> **Extracted data**:
□ □ □ □
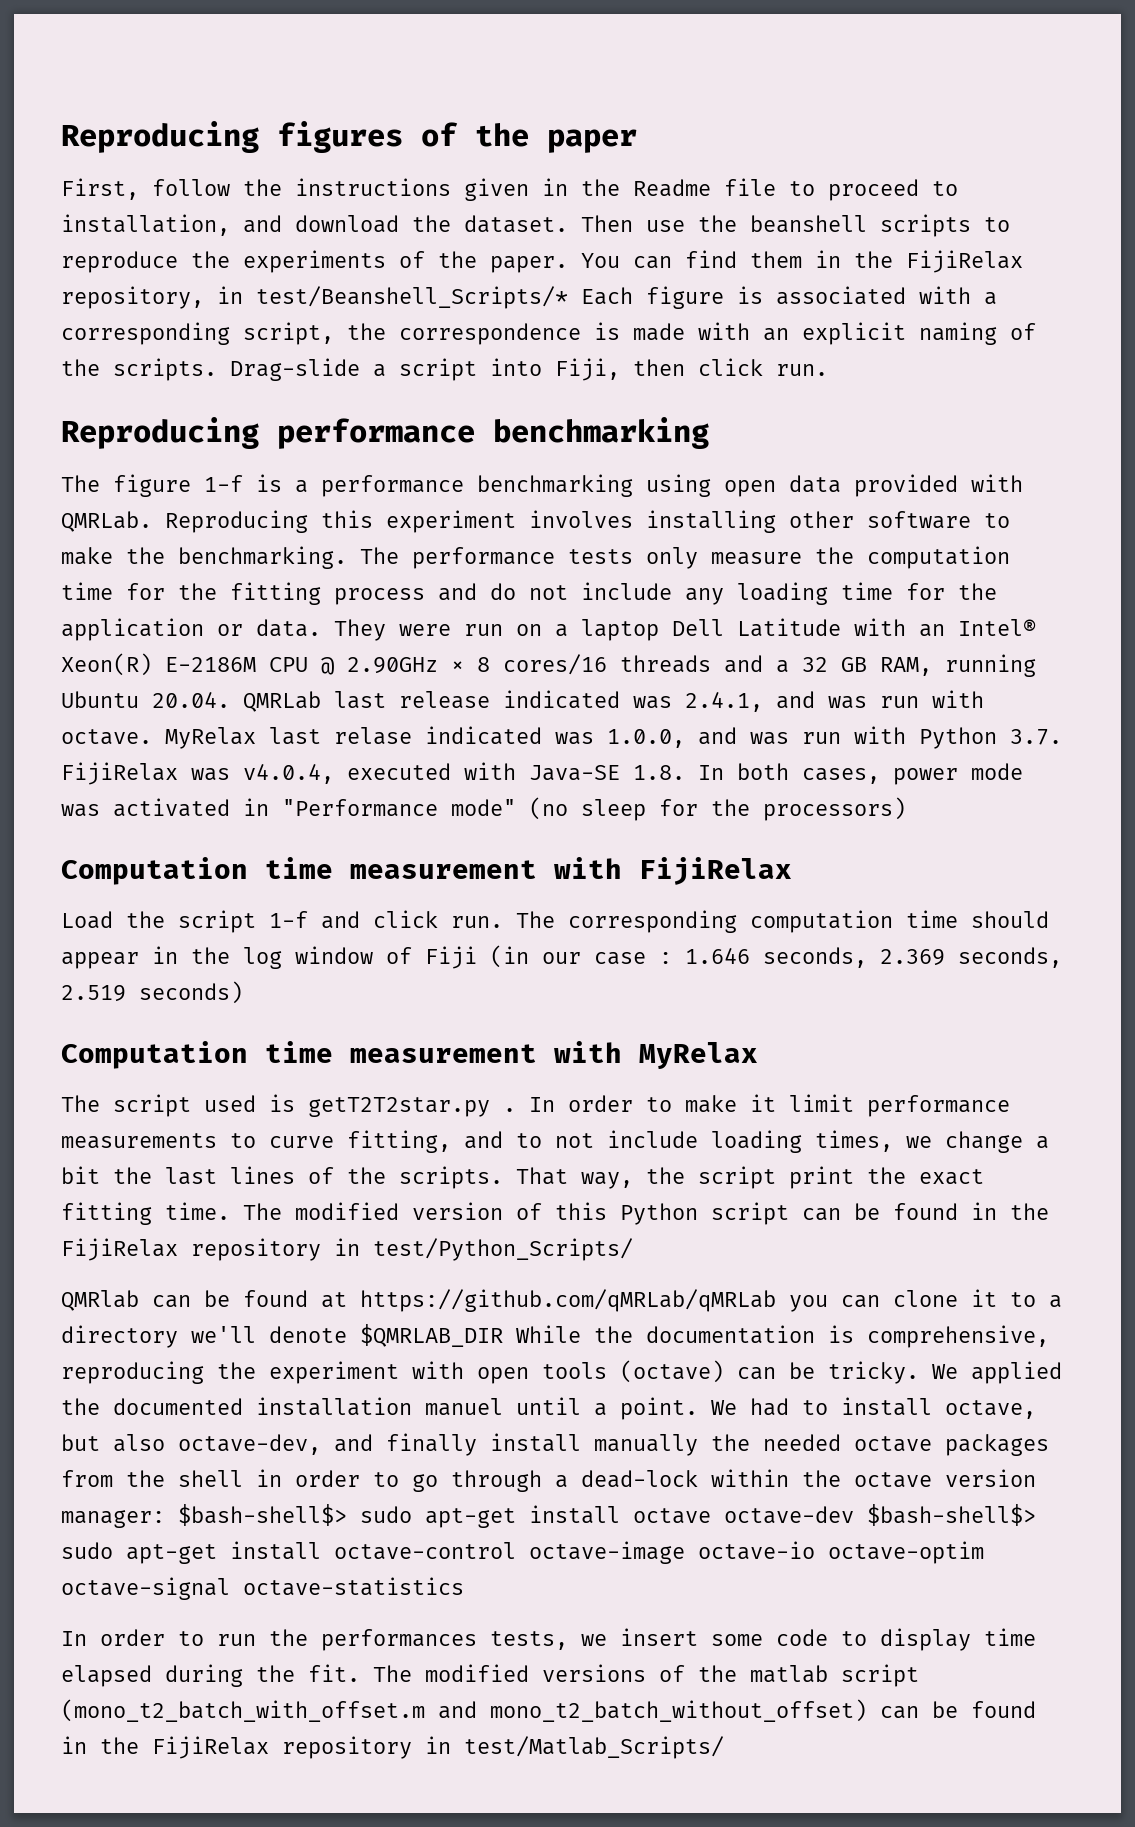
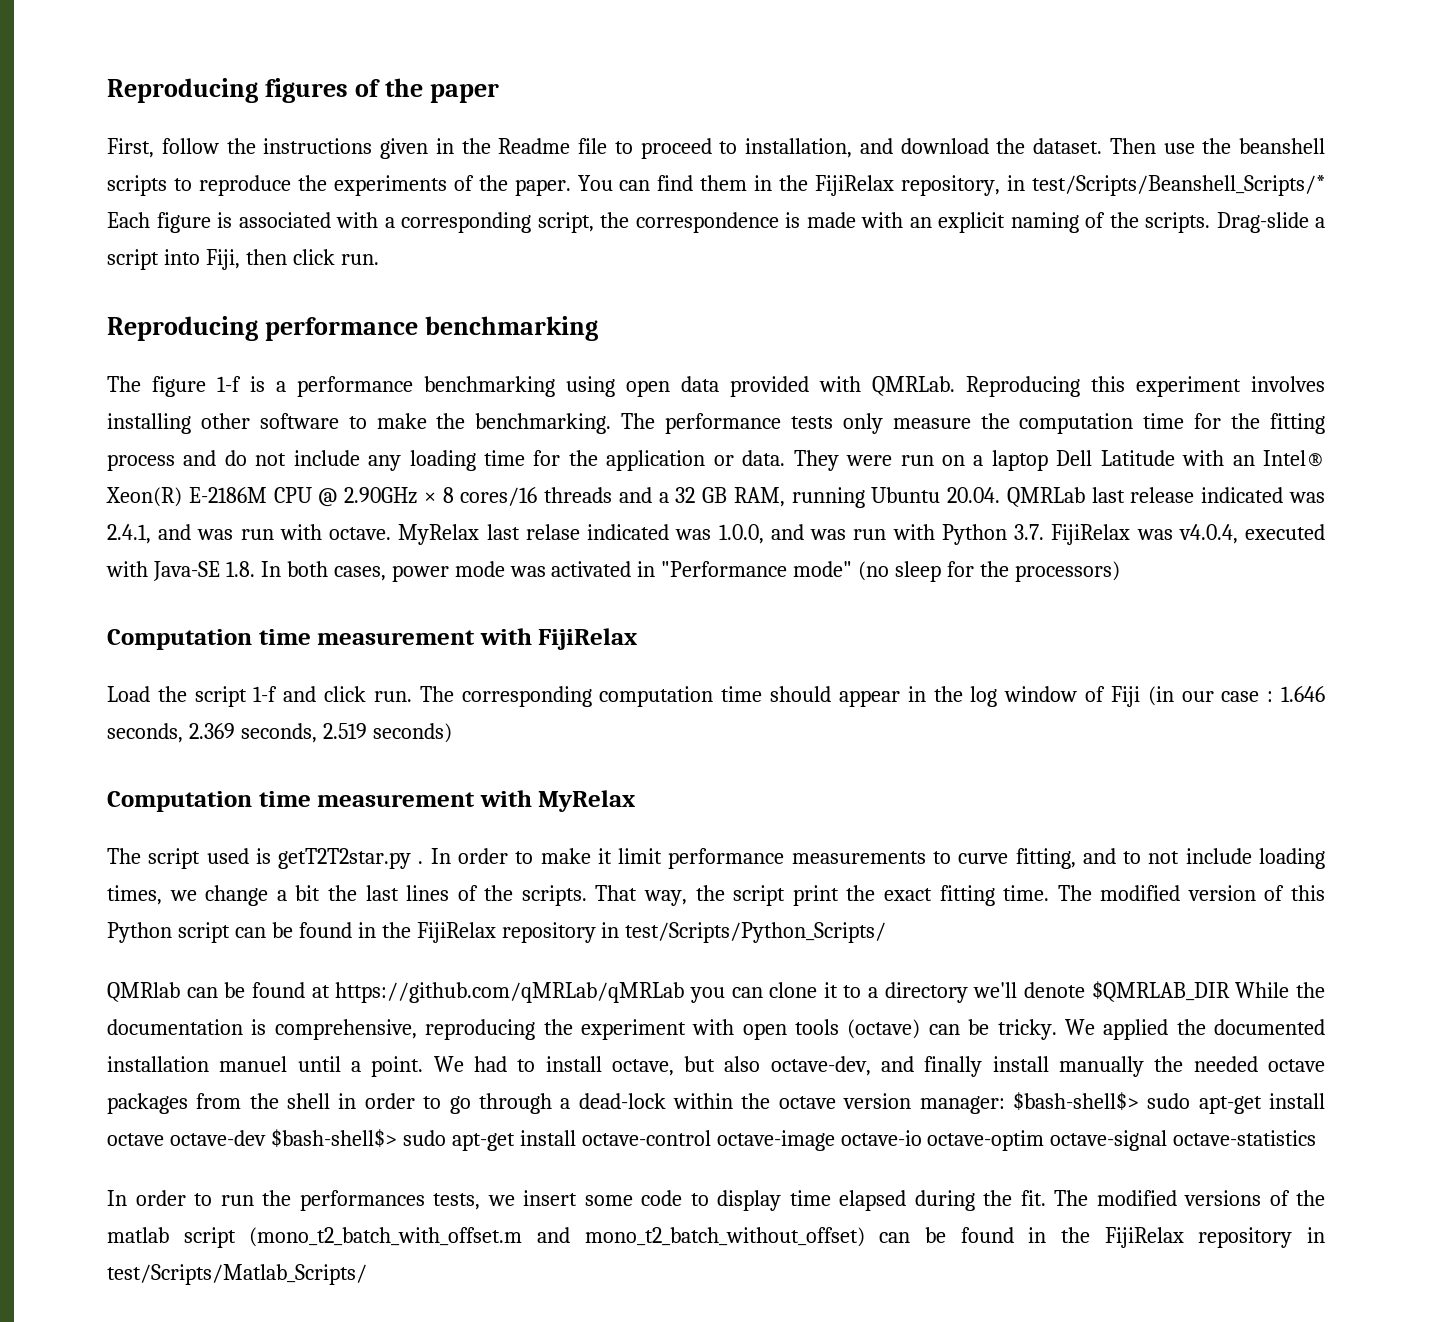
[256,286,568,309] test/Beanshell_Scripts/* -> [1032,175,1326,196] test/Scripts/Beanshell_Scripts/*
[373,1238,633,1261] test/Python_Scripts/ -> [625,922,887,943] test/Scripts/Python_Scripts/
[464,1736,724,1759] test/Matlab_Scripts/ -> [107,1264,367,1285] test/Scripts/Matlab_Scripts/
□ □ □ □
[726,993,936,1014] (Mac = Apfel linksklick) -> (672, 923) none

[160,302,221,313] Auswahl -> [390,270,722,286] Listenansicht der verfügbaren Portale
□ □ □ □
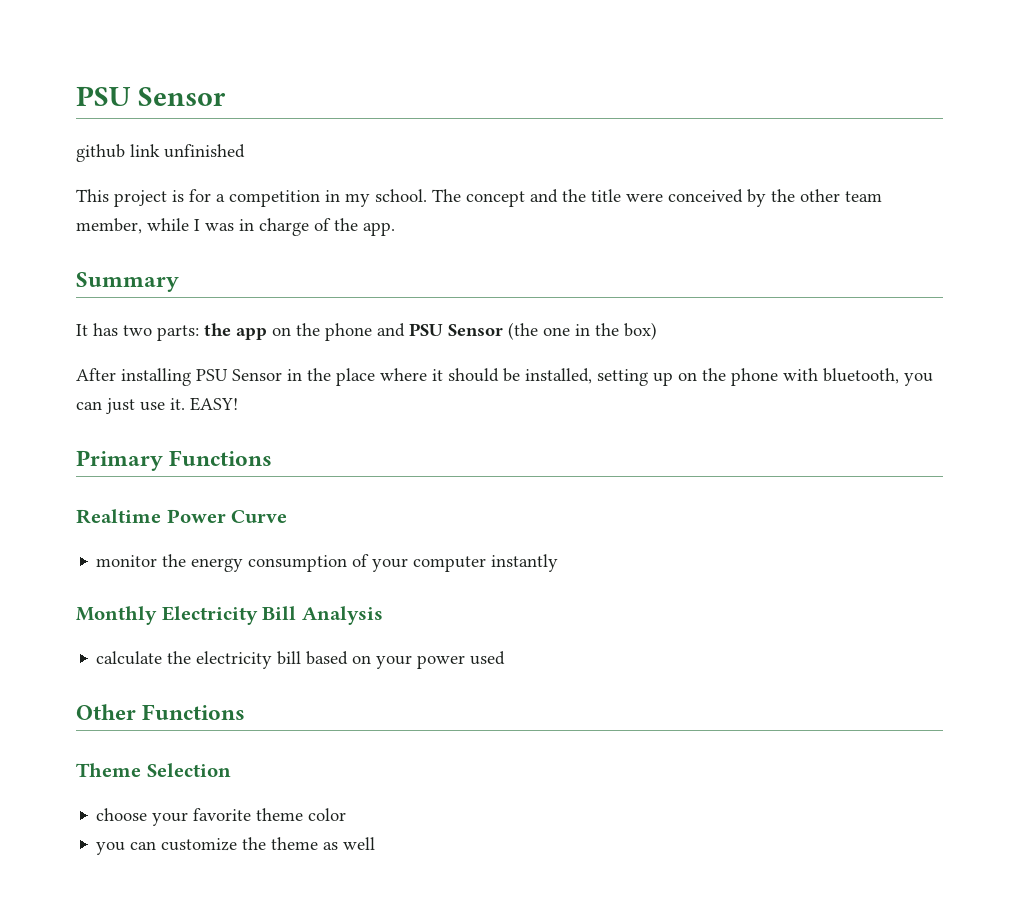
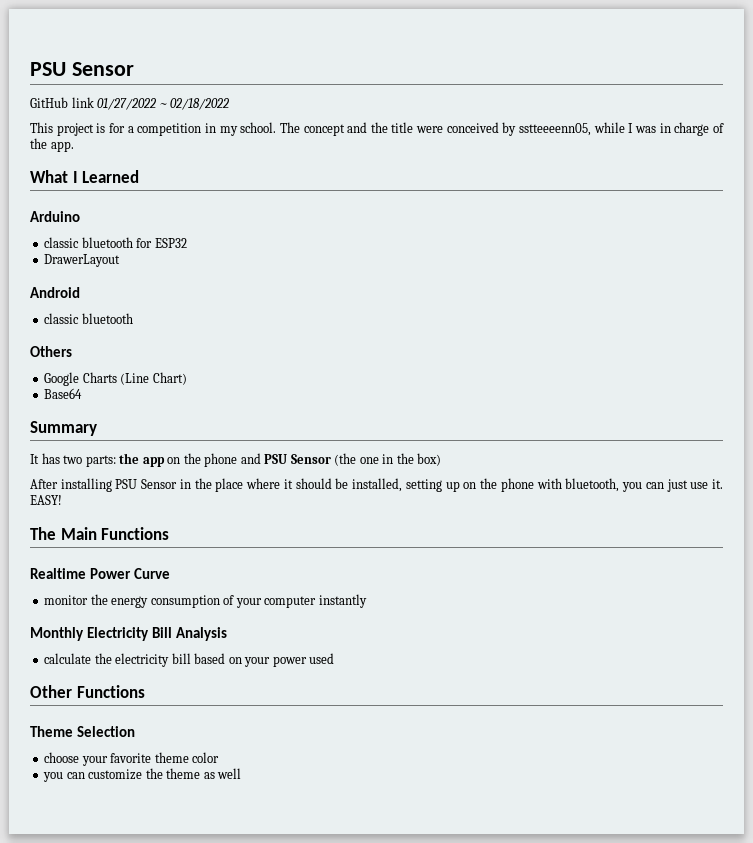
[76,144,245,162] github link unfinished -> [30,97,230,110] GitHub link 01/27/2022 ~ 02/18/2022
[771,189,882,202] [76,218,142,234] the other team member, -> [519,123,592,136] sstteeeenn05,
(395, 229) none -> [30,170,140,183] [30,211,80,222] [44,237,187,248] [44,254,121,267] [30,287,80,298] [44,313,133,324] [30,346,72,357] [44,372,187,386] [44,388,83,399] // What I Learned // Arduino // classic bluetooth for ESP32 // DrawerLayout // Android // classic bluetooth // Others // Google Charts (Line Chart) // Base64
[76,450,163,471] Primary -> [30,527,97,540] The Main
□ □ □ □
In the entries above, the lines between the one holding "[256,286,568,309] test/Beanshell_Scripts/* ->" and the one holding "[464,1736,724,1759] test/Matlab_Scripts/ ->", inclusive, are to be printed exactly as written, and those alone.

> **Finished task**:
[256,286,568,309] test/Beanshell_Scripts/* -> [1032,175,1326,196] test/Scripts/Beanshell_Scripts/*
[373,1238,633,1261] test/Python_Scripts/ -> [625,922,887,943] test/Scripts/Python_Scripts/
[464,1736,724,1759] test/Matlab_Scripts/ -> [107,1264,367,1285] test/Scripts/Matlab_Scripts/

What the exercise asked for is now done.